YOUR GOAL — Note on the material below: return exactly the lines from the line that holds "height:38px; display:flex; align-items:center;" through the line that holds "-19,7 +19,7 @@", and leave out each picture.

== MATERIAL SUPPLIED ==

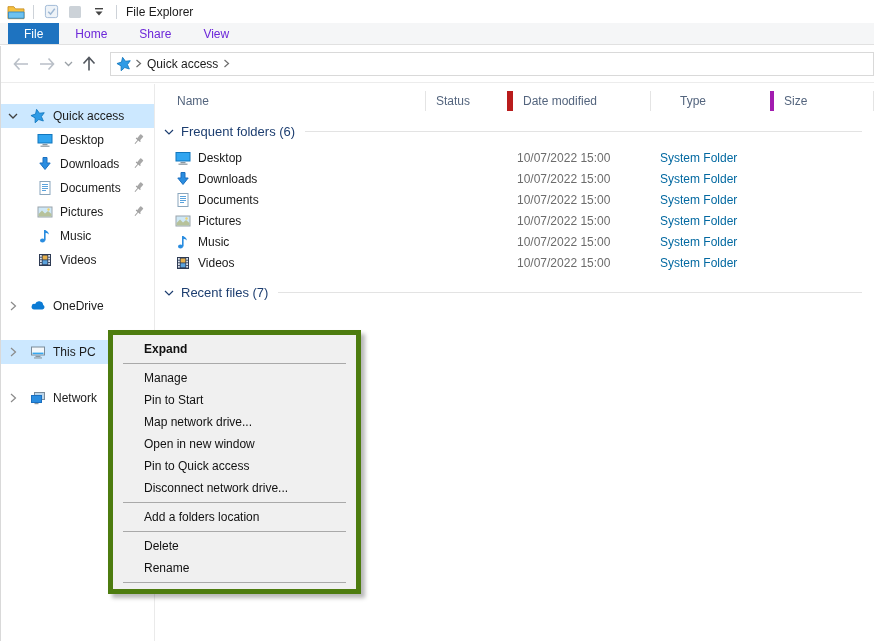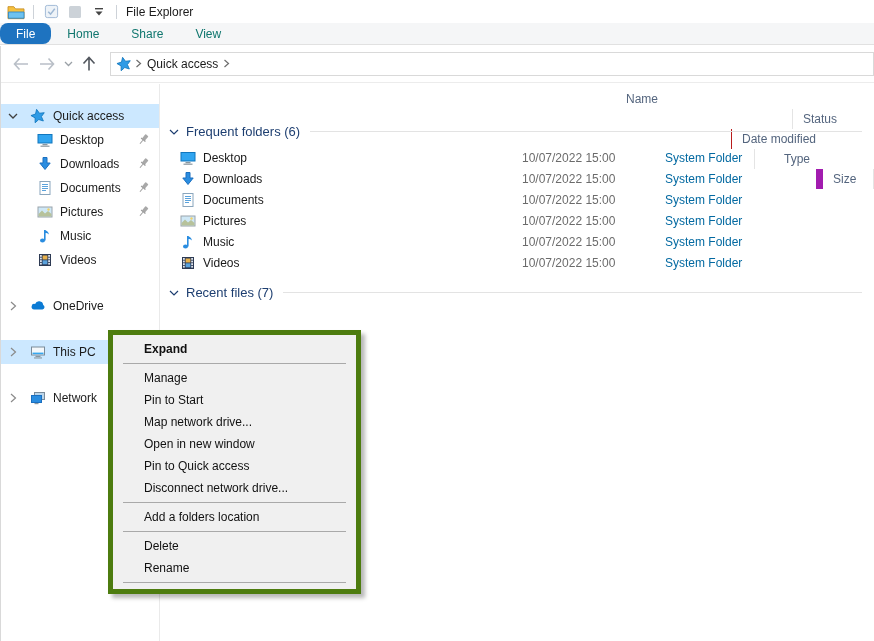--- a/index.html
+++ b/index.html
@@ -20,7 +20,7 @@
   
   .ribbon-tabs { height:22px; background:#f5f6f7; display:flex; align-items:stretch; border-bottom:1px solid #e1e1e1; }
   .tab { padding:0 16px; display:flex; align-items:center; color:#0f766e; cursor:default; }
-  .tab.active { background:#1e73c0; color:#ffffff; margin-left:0;border-radius:8px; }
+  .tab.active { background:#1e73c0; color:#ffffff; margin-left:8px; }
 
   
   .navbar { height:38px; display:flex; align-items:center; background:#fff; padding:0 0 0 8px; border-bottom:1px solid #ececec; }

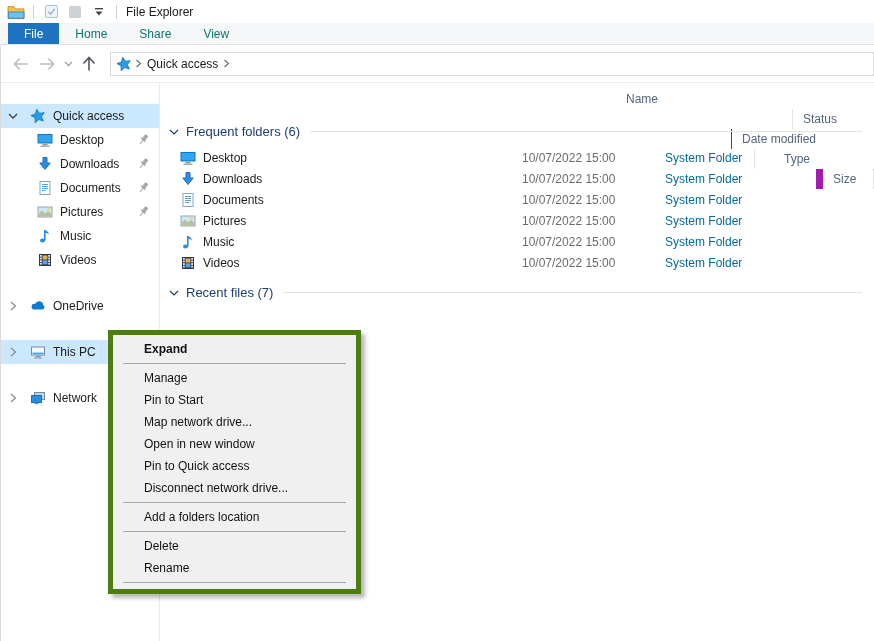--- a/index.html
+++ b/index.html
@@ -19,7 +19,7 @@
 
   
   .ribbon-tabs { height:22px; background:#f5f6f7; display:flex; align-items:stretch; border-bottom:1px solid #e1e1e1; }
-  .tab { padding:0 16px; display:flex; align-items:center; color:#0f766e; cursor:default; }
+  .tab { padding:0 16px; display:flex; align-items:center; color:#6d28d9; cursor:default; }
   .tab.active { background:#1e73c0; color:#ffffff; margin-left:8px; }
 
   

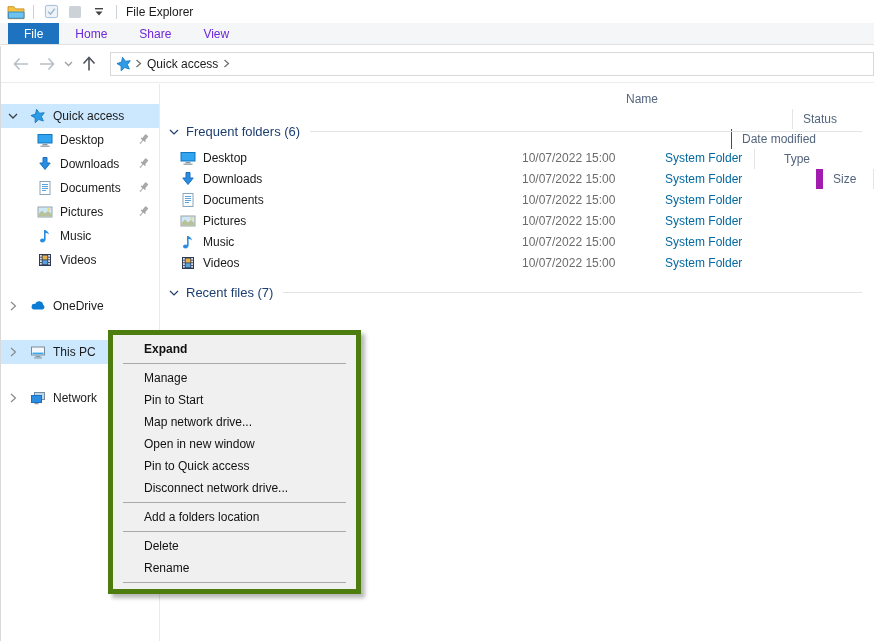--- a/index.html
+++ b/index.html
@@ -47,7 +47,7 @@
 
   
   .content { flex:1; background:#fff; }
-  .col-headers { display:flex; height:24px; align-items:flex-end; margin-top:5px; color:#54657e;flex-direction:column; }
+  .col-headers { display:flex; height:24px; align-items:center; margin-top:5px; color:#54657e; }
   .col { height:20px; line-height:20px; padding-left:10px; }
   .col-name   { width:270px; padding-left:22px; }
   .col-status { width:82px;  border-left:1px solid #e4e4e4; }

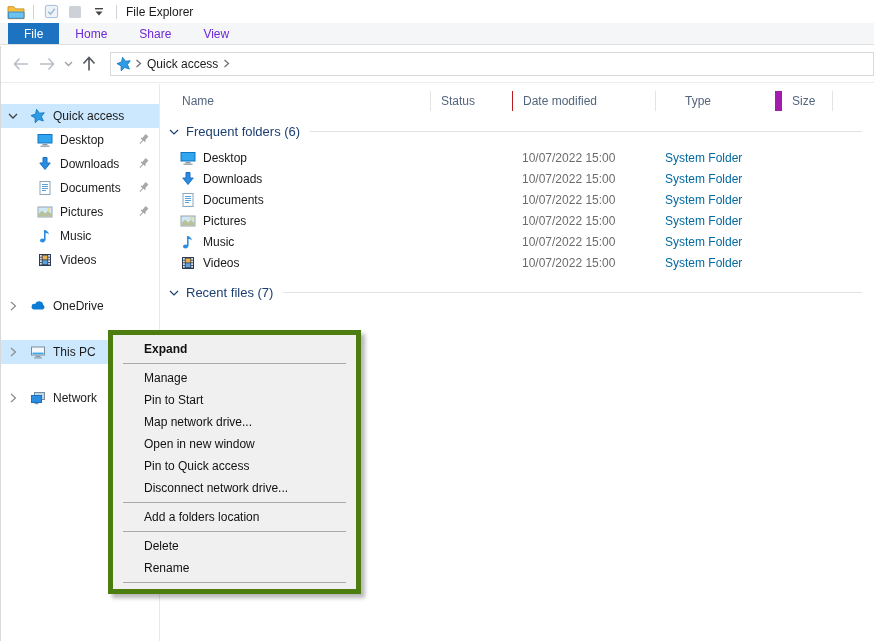--- a/index.html
+++ b/index.html
@@ -51,7 +51,7 @@
   .col { height:20px; line-height:20px; padding-left:10px; }
   .col-name   { width:270px; padding-left:22px; }
   .col-status { width:82px;  border-left:1px solid #e4e4e4; }
-  .col-date   { width:143px; border-left:1px solid #b91c1c; }
+  .col-date   { width:143px; border-left:6px solid #b91c1c; }
   .col-type   { width:120px; border-left:1px solid #e4e4e4;padding-left:29px; }
   .col-size   { width:58px;  border-left:7px solid #a21caf; border-right:1px solid #e4e4e4; }
 

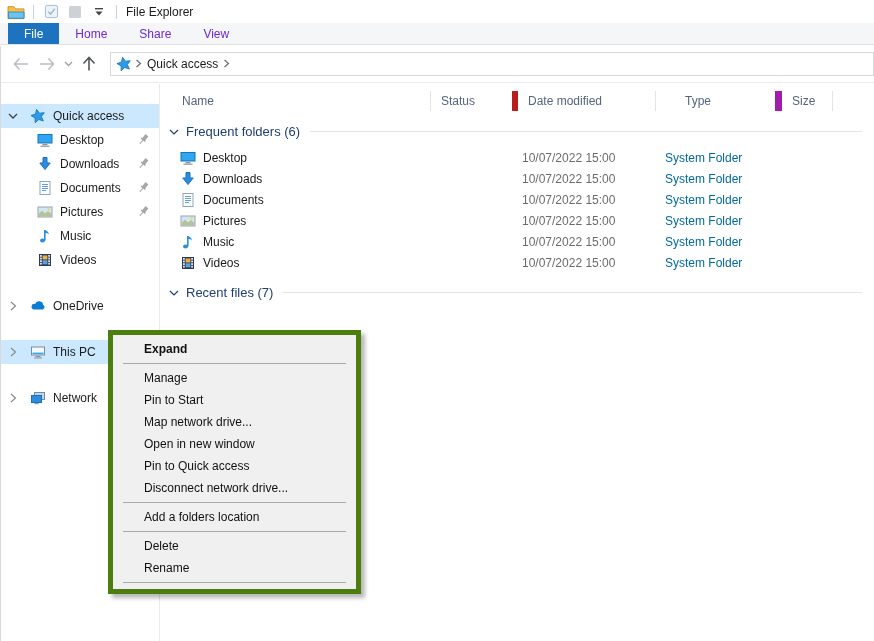--- a/index.html
+++ b/index.html
@@ -53,7 +53,7 @@
   .col-status { width:82px;  border-left:1px solid #e4e4e4; }
   .col-date   { width:143px; border-left:6px solid #b91c1c; }
   .col-type   { width:120px; border-left:1px solid #e4e4e4;padding-left:29px; }
-  .col-size   { width:58px;  border-left:7px solid #a21caf; border-right:1px solid #e4e4e4; }
+  .col-size   { width:104px;  border-left:4px solid #a21caf; border-right:1px solid #e4e4e4; }
 
   .group-hdr { display:flex; align-items:center; height:20px; margin-top:8px; color:#1d3e70; font-size:13px; }
   .group-hdr .g-chevron { margin:2px 7px 0 9px; }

===

FINISHED EXERCISE —
   .navbar { height:38px; display:flex; align-items:center; background:#fff; padding:0 0 0 8px; border-bottom:1px solid #ececec; }

--- a/index.html
+++ b/index.html
@@ -19,7 +19,7 @@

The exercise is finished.